> [REQUIRED WORK]
From the entries below, output the line with "total quantity: 60 -> 62" and each following line up to and including the line with "total: 1483.47 -> 1679.65", exactly as written.

> [DATASET ENTRIES]
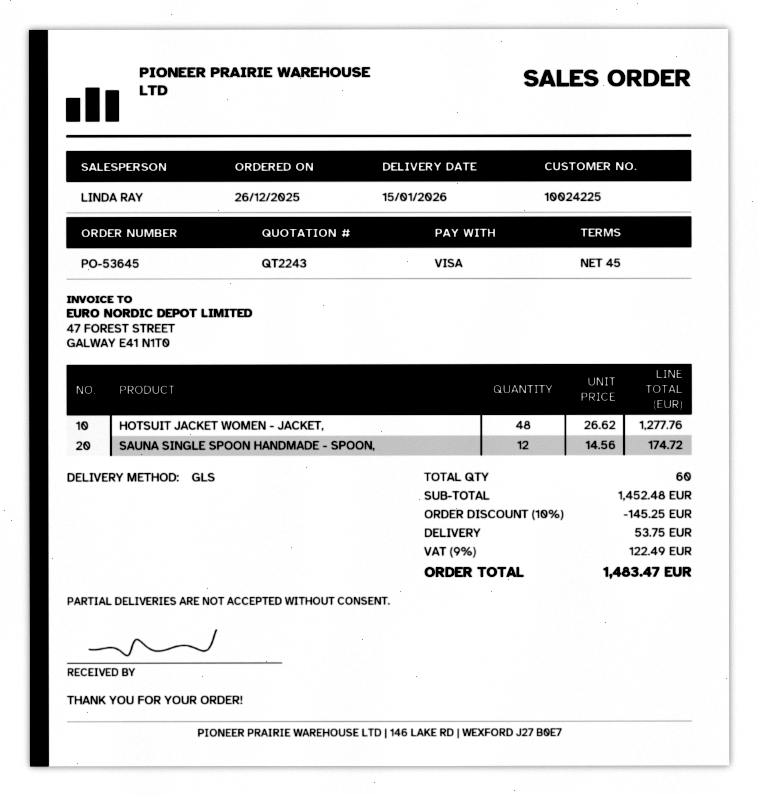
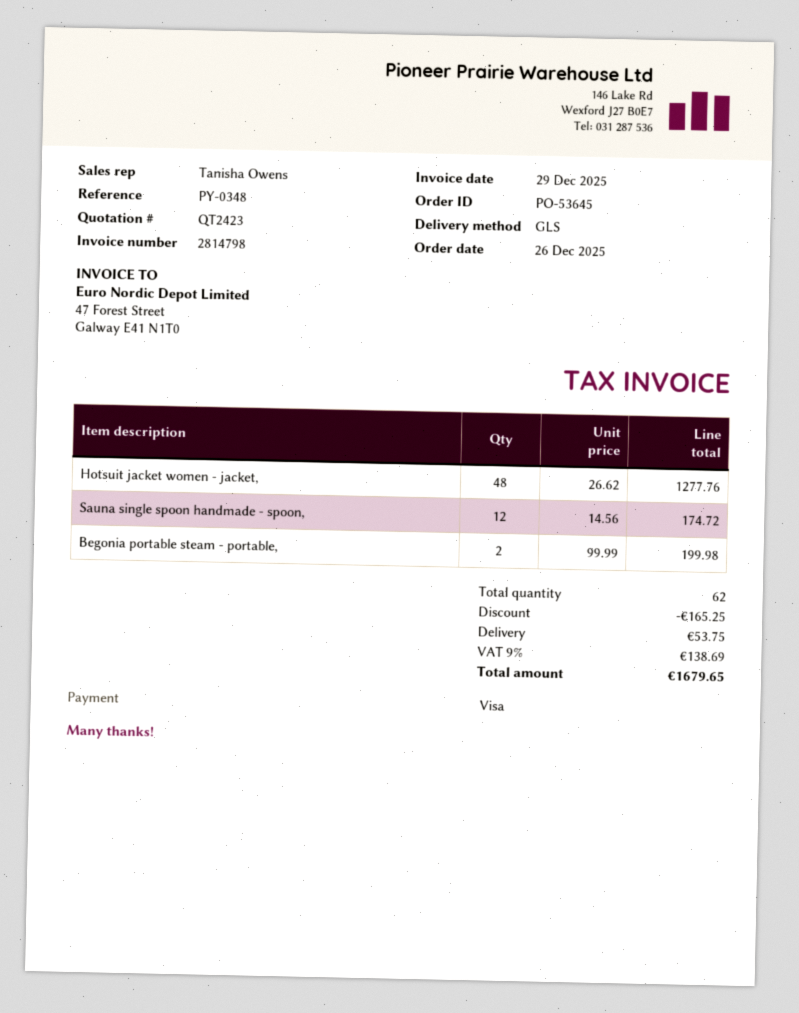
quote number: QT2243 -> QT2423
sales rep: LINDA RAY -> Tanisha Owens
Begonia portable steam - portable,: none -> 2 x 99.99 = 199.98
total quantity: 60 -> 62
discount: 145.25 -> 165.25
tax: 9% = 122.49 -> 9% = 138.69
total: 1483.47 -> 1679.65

---

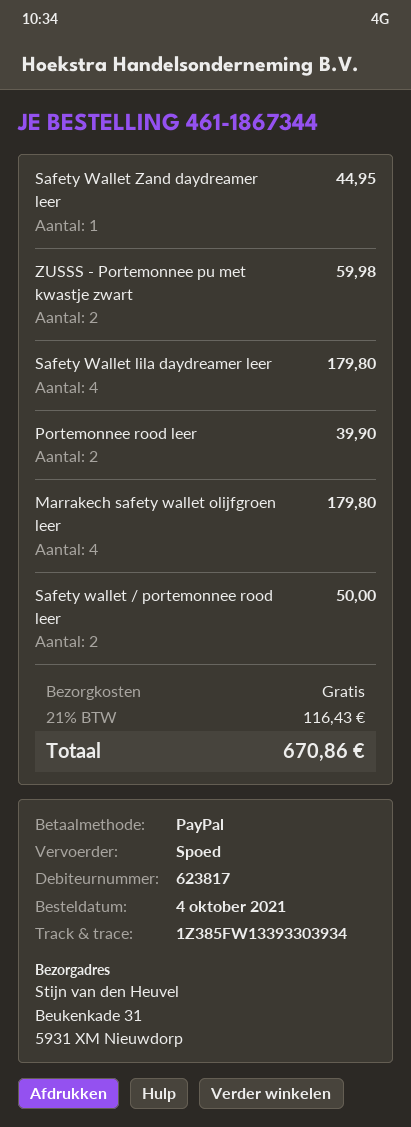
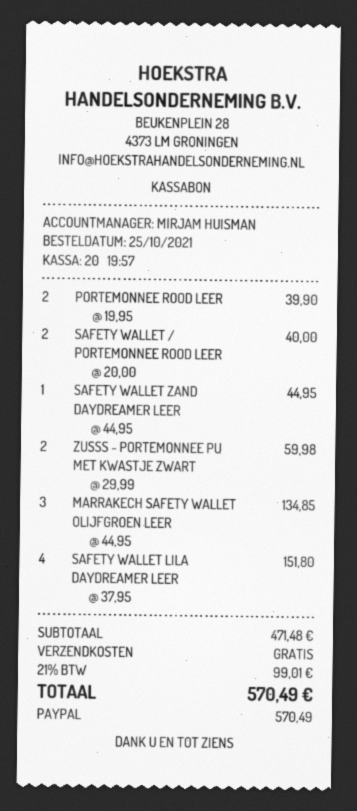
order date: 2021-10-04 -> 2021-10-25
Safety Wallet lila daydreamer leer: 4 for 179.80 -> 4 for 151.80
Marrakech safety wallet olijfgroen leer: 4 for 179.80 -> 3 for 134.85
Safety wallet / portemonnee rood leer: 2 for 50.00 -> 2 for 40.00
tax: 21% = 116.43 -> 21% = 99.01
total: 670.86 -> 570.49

> [RESPONSE AREA]
total quantity: 60 -> 62
discount: 145.25 -> 165.25
tax: 9% = 122.49 -> 9% = 138.69
total: 1483.47 -> 1679.65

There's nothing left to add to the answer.